- **PROBLEM DESCRIPTION**
Given these entries, repeat exactly the lines starting with the one that has "it is a superset of the language." and going on through the one that has "- It's designed", both included, but none of the pictures.

(GIVEN DATA begins)

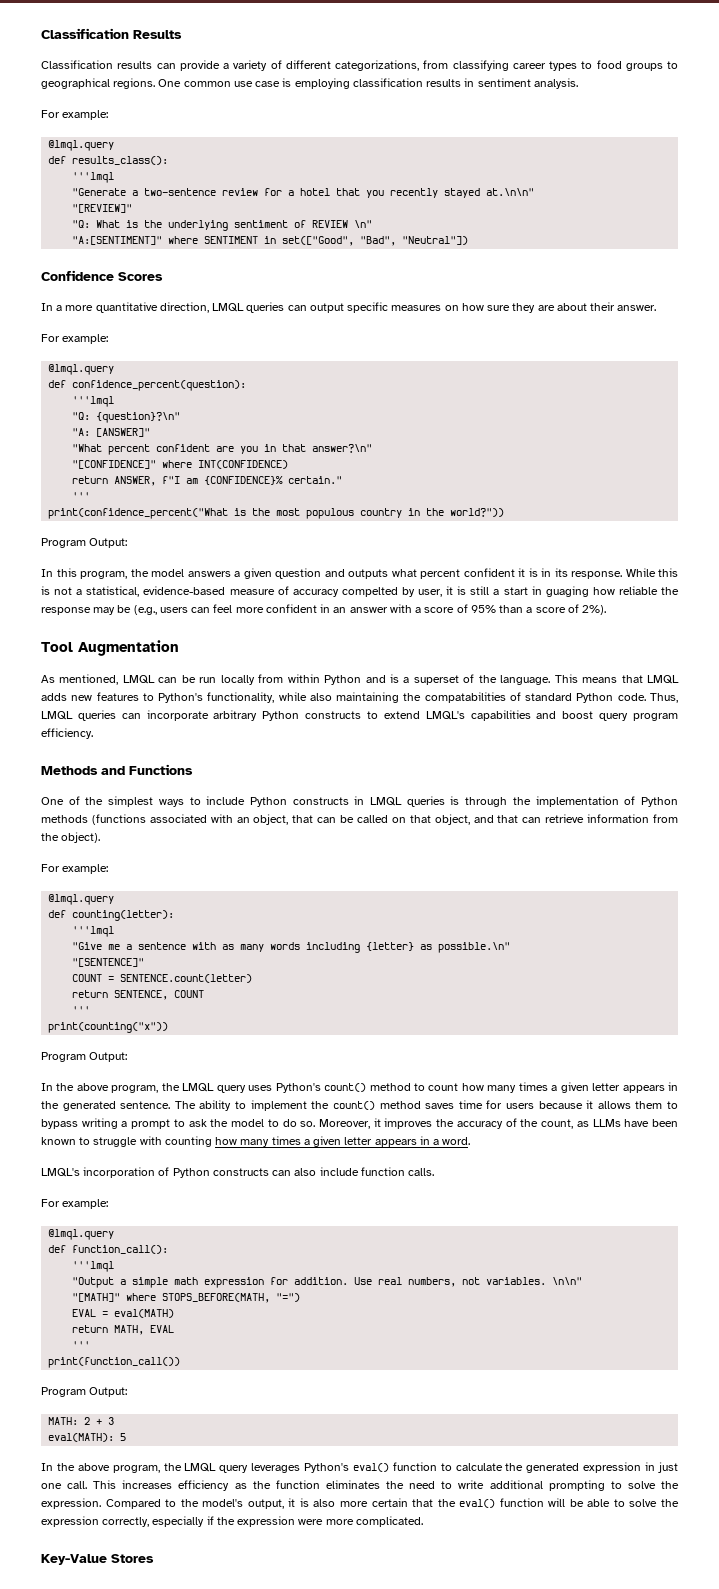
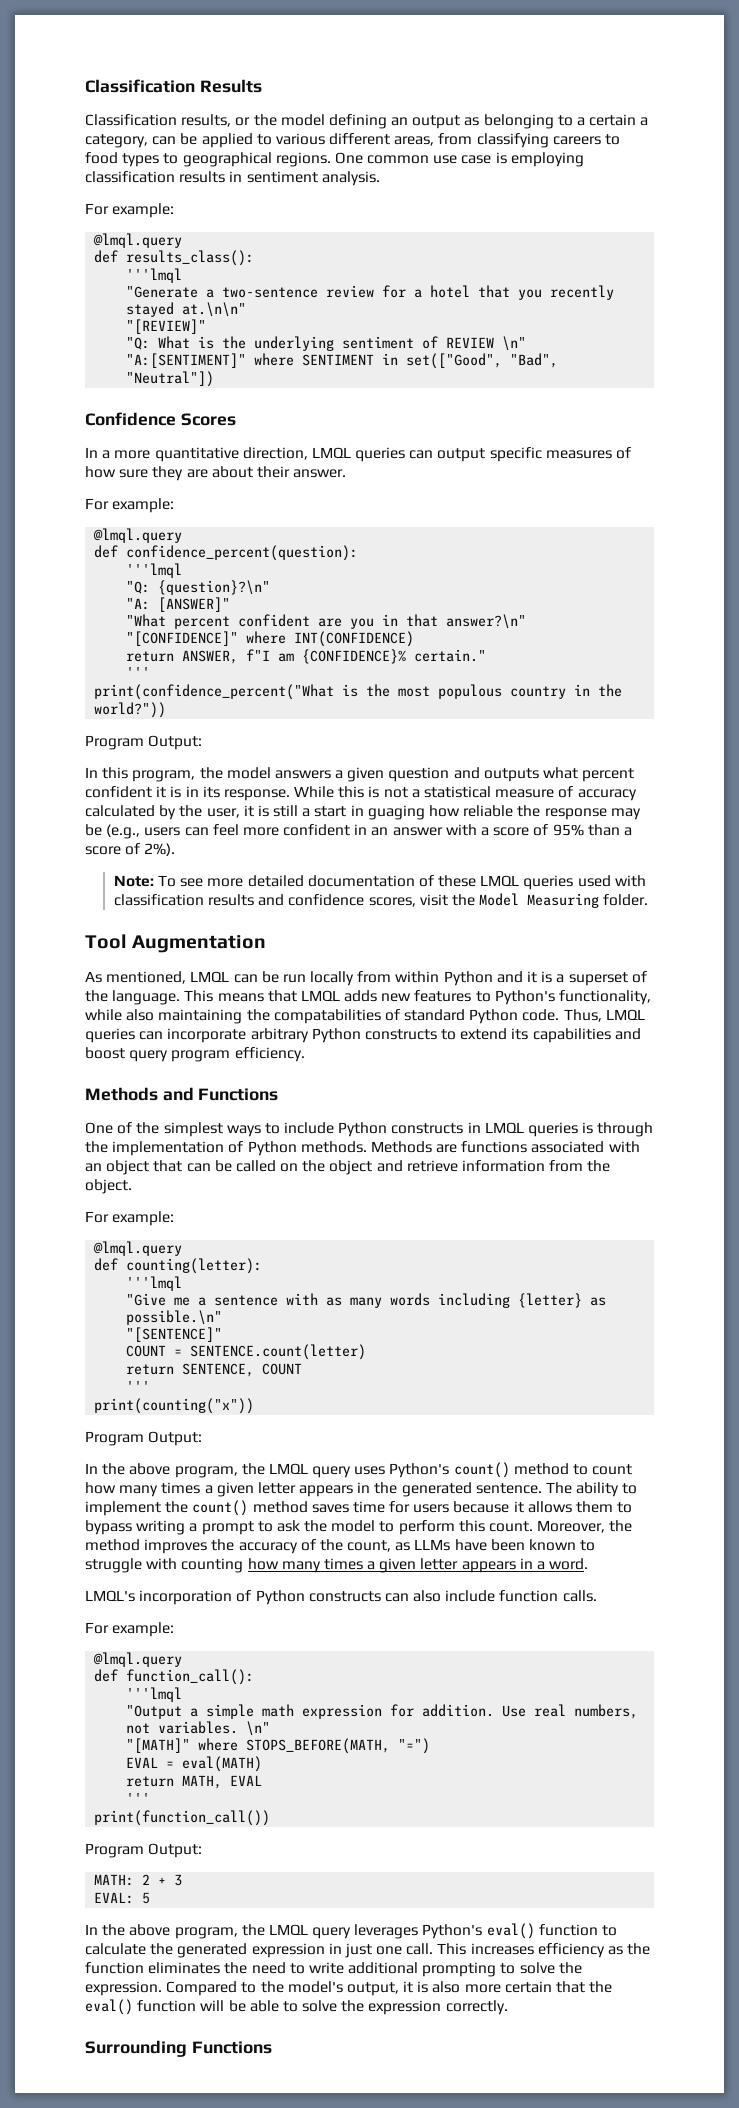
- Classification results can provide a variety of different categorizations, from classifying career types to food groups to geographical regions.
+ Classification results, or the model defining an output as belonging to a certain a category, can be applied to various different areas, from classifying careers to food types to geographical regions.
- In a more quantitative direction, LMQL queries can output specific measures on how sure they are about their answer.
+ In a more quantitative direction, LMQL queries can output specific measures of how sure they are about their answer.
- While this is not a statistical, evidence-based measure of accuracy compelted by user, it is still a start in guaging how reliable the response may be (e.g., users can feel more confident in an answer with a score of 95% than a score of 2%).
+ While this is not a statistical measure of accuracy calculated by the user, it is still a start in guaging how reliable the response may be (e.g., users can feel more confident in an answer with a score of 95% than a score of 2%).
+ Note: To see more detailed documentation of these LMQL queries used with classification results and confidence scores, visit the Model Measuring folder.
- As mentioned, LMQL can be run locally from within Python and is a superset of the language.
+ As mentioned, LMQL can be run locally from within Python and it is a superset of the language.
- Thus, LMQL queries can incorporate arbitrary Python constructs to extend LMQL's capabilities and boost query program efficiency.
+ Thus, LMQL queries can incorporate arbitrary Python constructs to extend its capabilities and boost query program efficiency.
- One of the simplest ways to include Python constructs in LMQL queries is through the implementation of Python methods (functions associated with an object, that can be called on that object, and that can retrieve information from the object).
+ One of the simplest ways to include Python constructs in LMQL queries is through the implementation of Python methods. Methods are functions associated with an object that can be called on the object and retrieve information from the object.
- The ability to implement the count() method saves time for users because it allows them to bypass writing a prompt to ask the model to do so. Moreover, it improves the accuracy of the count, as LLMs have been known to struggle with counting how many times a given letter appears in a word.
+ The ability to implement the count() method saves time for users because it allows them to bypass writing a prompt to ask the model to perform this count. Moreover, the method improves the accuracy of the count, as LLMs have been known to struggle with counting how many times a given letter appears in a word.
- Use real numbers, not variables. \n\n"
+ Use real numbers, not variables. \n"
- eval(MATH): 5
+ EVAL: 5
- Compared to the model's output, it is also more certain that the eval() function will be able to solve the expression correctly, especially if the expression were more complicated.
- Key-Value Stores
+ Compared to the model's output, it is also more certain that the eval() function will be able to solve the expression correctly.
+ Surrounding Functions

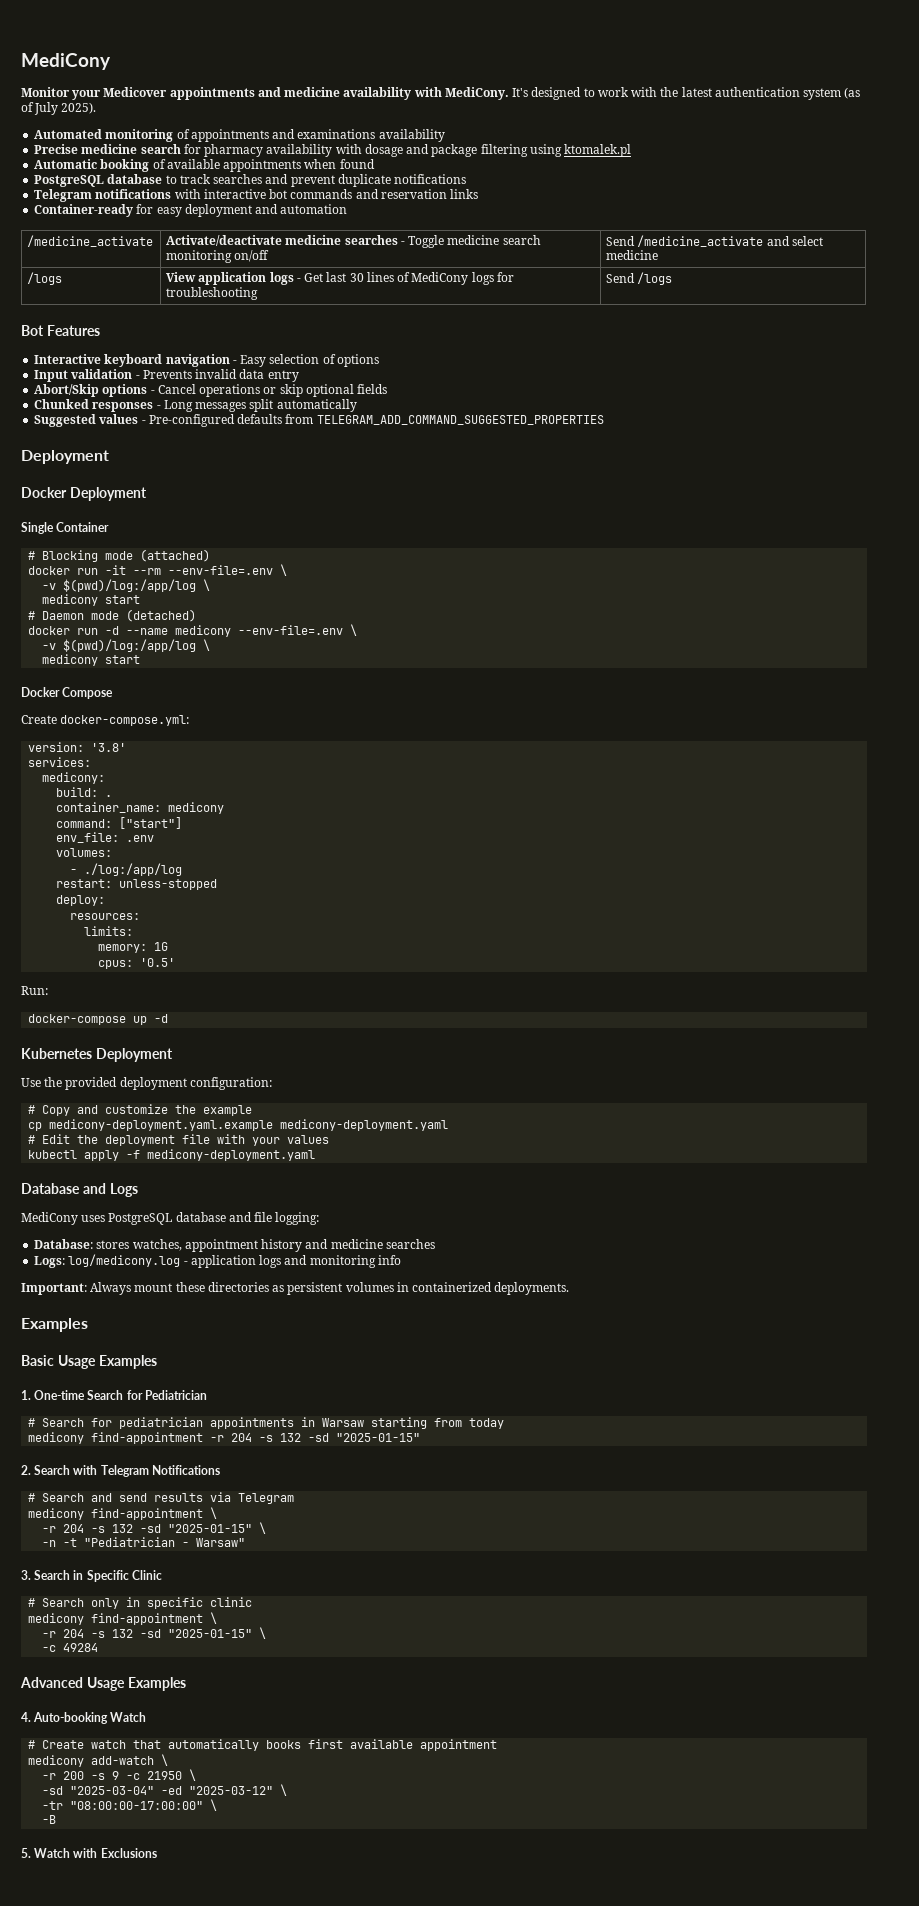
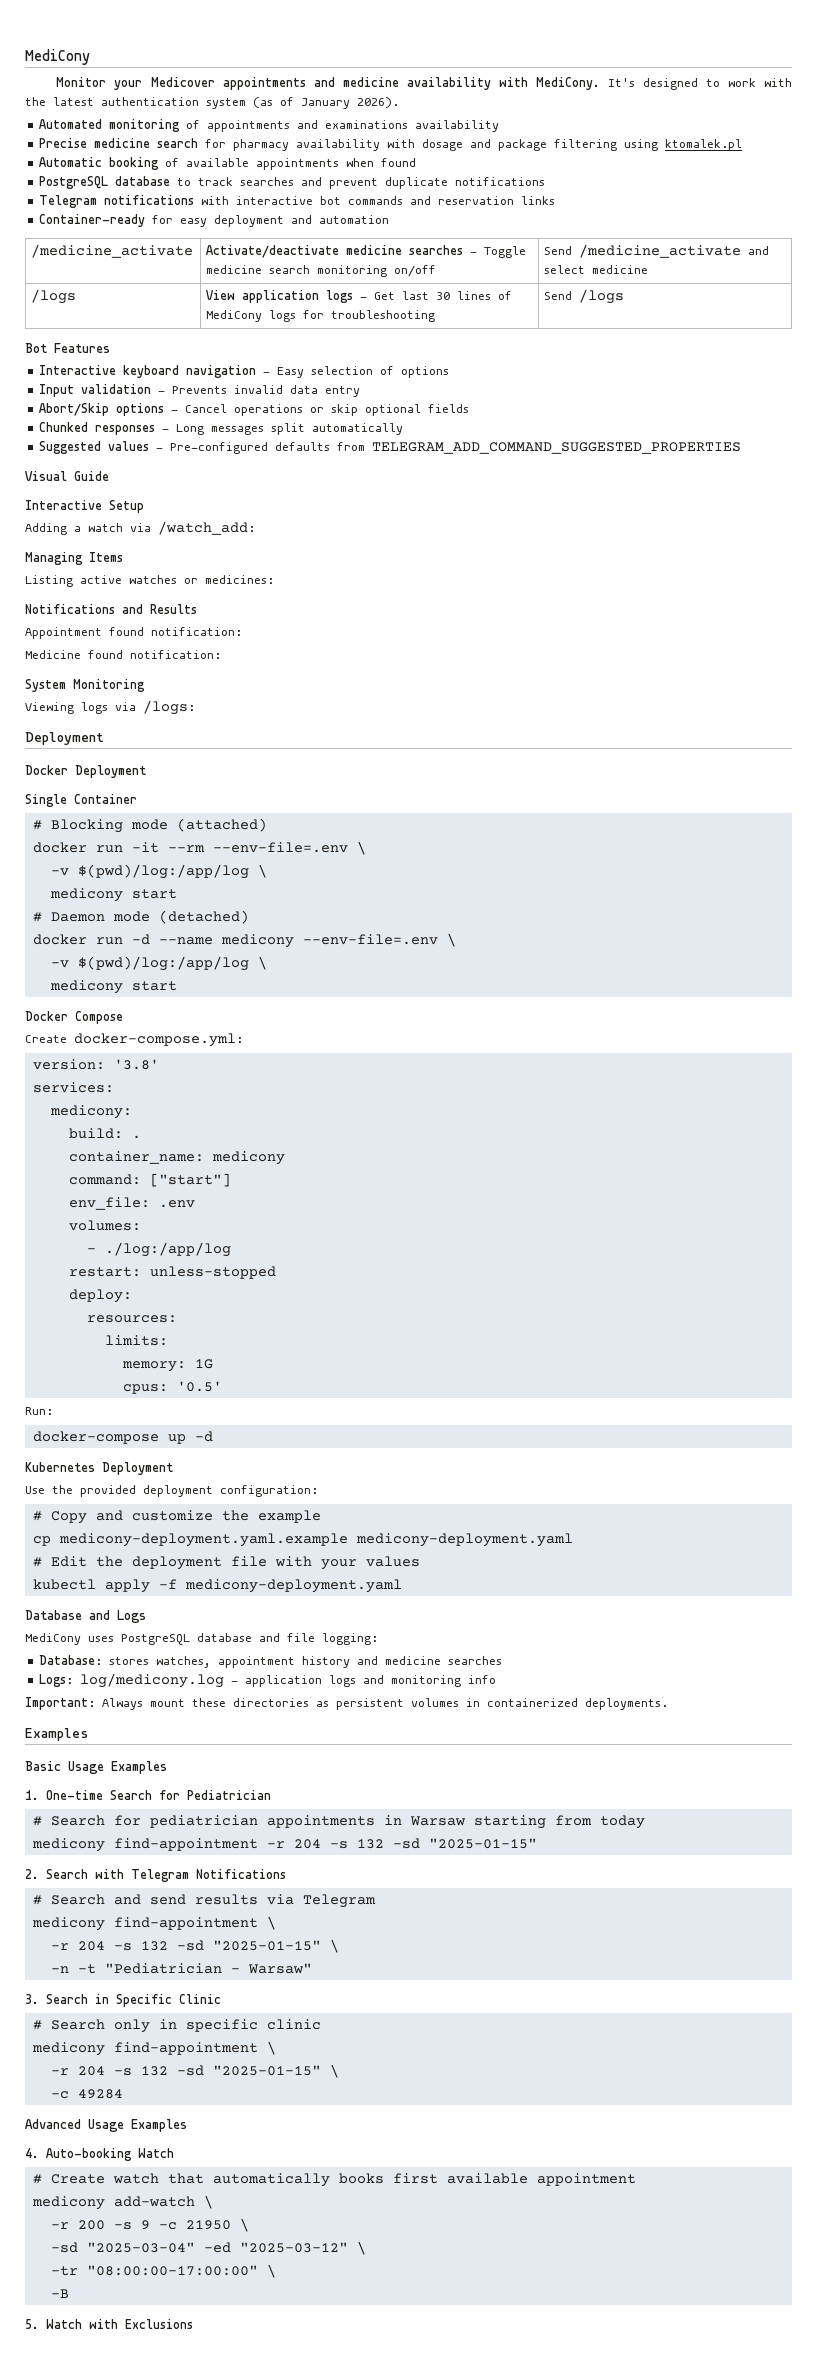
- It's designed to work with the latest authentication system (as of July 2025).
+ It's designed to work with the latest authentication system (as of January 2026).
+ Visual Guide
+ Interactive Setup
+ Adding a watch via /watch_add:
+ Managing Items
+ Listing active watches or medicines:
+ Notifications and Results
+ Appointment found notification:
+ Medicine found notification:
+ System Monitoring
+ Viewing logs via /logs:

(GIVEN DATA ends)

- **RESPONSE**
+ As mentioned, LMQL can be run locally from within Python and it is a superset of the language.
- Thus, LMQL queries can incorporate arbitrary Python constructs to extend LMQL's capabilities and boost query program efficiency.
+ Thus, LMQL queries can incorporate arbitrary Python constructs to extend its capabilities and boost query program efficiency.
- One of the simplest ways to include Python constructs in LMQL queries is through the implementation of Python methods (functions associated with an object, that can be called on that object, and that can retrieve information from the object).
+ One of the simplest ways to include Python constructs in LMQL queries is through the implementation of Python methods. Methods are functions associated with an object that can be called on the object and retrieve information from the object.
- The ability to implement the count() method saves time for users because it allows them to bypass writing a prompt to ask the model to do so. Moreover, it improves the accuracy of the count, as LLMs have been known to struggle with counting how many times a given letter appears in a word.
+ The ability to implement the count() method saves time for users because it allows them to bypass writing a prompt to ask the model to perform this count. Moreover, the method improves the accuracy of the count, as LLMs have been known to struggle with counting how many times a given letter appears in a word.
- Use real numbers, not variables. \n\n"
+ Use real numbers, not variables. \n"
- eval(MATH): 5
+ EVAL: 5
- Compared to the model's output, it is also more certain that the eval() function will be able to solve the expression correctly, especially if the expression were more complicated.
- Key-Value Stores
+ Compared to the model's output, it is also more certain that the eval() function will be able to solve the expression correctly.
+ Surrounding Functions

- It's designed to work with the latest authentication system (as of July 2025).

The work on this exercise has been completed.